Salí en buenas condiciones de mi encuentro con los universitarios, profesores y alumnos, pero en la tarde ya no pude entrar al Instituto Cervantes, que me había invitado a dar una conferencia. La gente había salido temprano de sus trabajos y había una cola de buses y automóviles que parecía detenida para la eternidad. Regresé a mi refugio, donde se realizaba un congreso cuyo título, a esas alturas de la batalla de los suburbios, parecía irónico, Democracia y Libertad, y me encerré a leer y descansar un rato. Me asomé después por la ventana, desde mi piso número catorce, y me encontré con una ciudad de grandes rascacielos, de nubarrones negros y que se había quedado desierta: una ciudad electrizada y fantasmagórica, un escenario de teatro del futuro. En la televisión se hablaba de más de cuarenta policías muertos, de muertos del otro lado que ya pasaban de cien, de asaltos a cuarteles, a casas de funcionarios de los sistemas de seguri-dad, a depósitos de autobuses. Y muchos de los entrevistados afirmaban con toda claridad que los policías estatales, en furiosa represalia, disparaban antes de hacer preguntas.

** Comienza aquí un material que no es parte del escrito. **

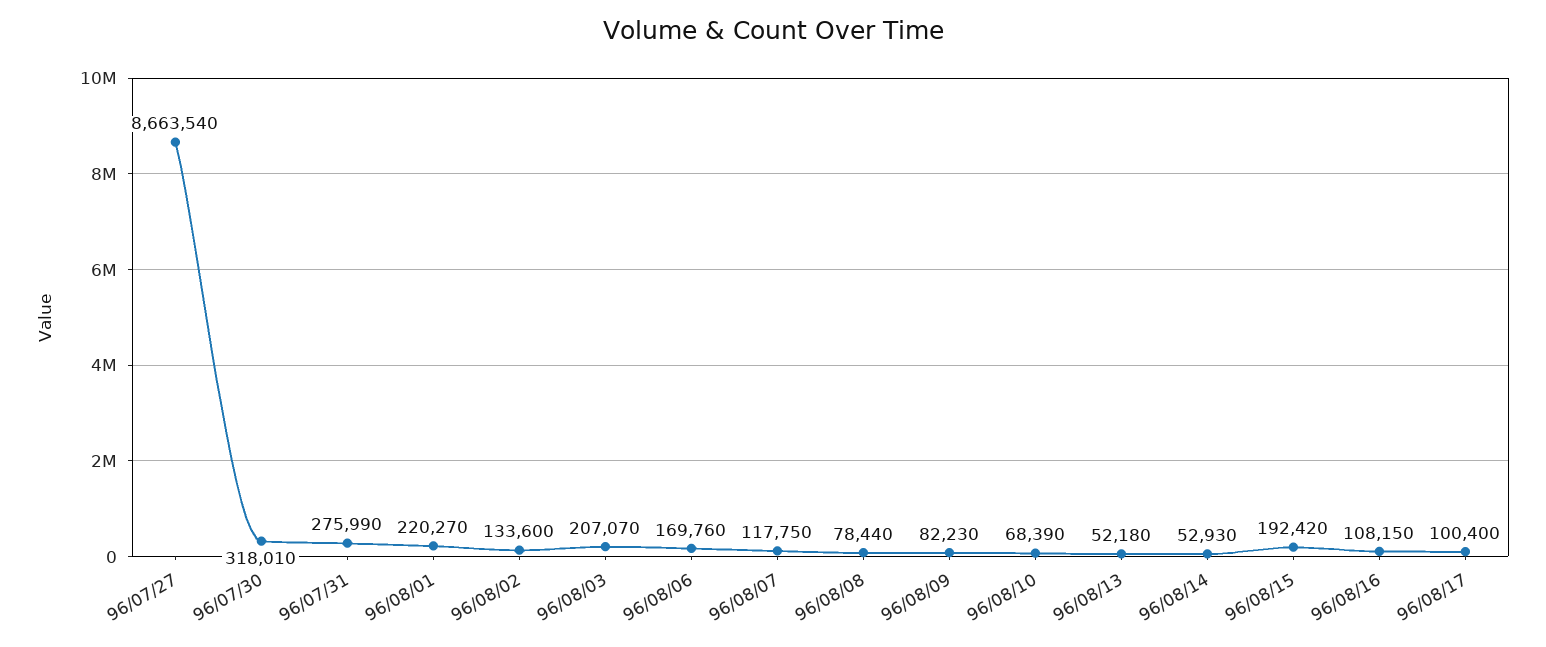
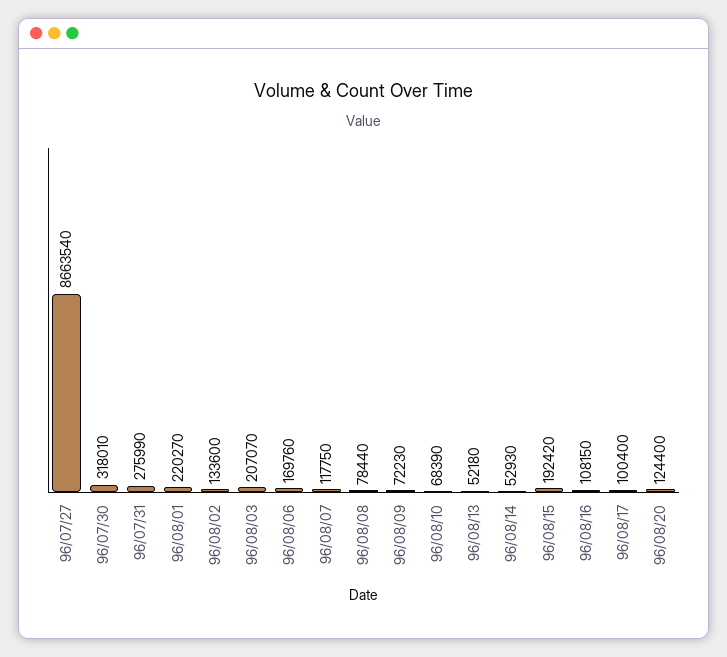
96/08/09: 82230 -> 72230
96/08/20: none -> 124400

El viaje mío de pocos días a São Paulo y Río de Janeiro fue intenso, lleno de episodios apasionantes e instructivos, y me falta espacio para relatarlo. Para ser justo, debo decir que hubo muchos instantes de excitación, de asombro, y ninguno de verdadero miedo ni nada que se parezca. La ciudad tiene alrededor de 22 millones de personas, el Estado más de 40, y se vive bajo la impresión constante de que la extensión, la geografía, constituyen el mejor resguardo. Los chilenos de épocas anteriores pensaban que en Chile nunca pasaba nada. En Brasil siempre pasa algo, y mucho, pero en otra parte. Hacia el final de los disturbios, por ejemplo, se supo que los presos de una cárcel habían degollado a un delincuente acusado de traición y habían exhibido su cabeza desde el techo, ensartada en una picota, pero mientras ocurría esto, o muy poco rato más tarde, la sociedad paulista, los "gran finos", como se decía antes y no sé si todavía se dice, bebían champaña de buena calidad en la inauguración de una extraordinaria muestra de Edgar Degas en el Museo de Arte Moderno. En otras palabras: en uno de los techos del monstruo citadino se podía leer una página de la Revolución Francesa y del año del Terror; en otra parte, entre muros y terraplenes de arquitectura racional, se desarrollaba una escena del Proust de El tiempo recobrado.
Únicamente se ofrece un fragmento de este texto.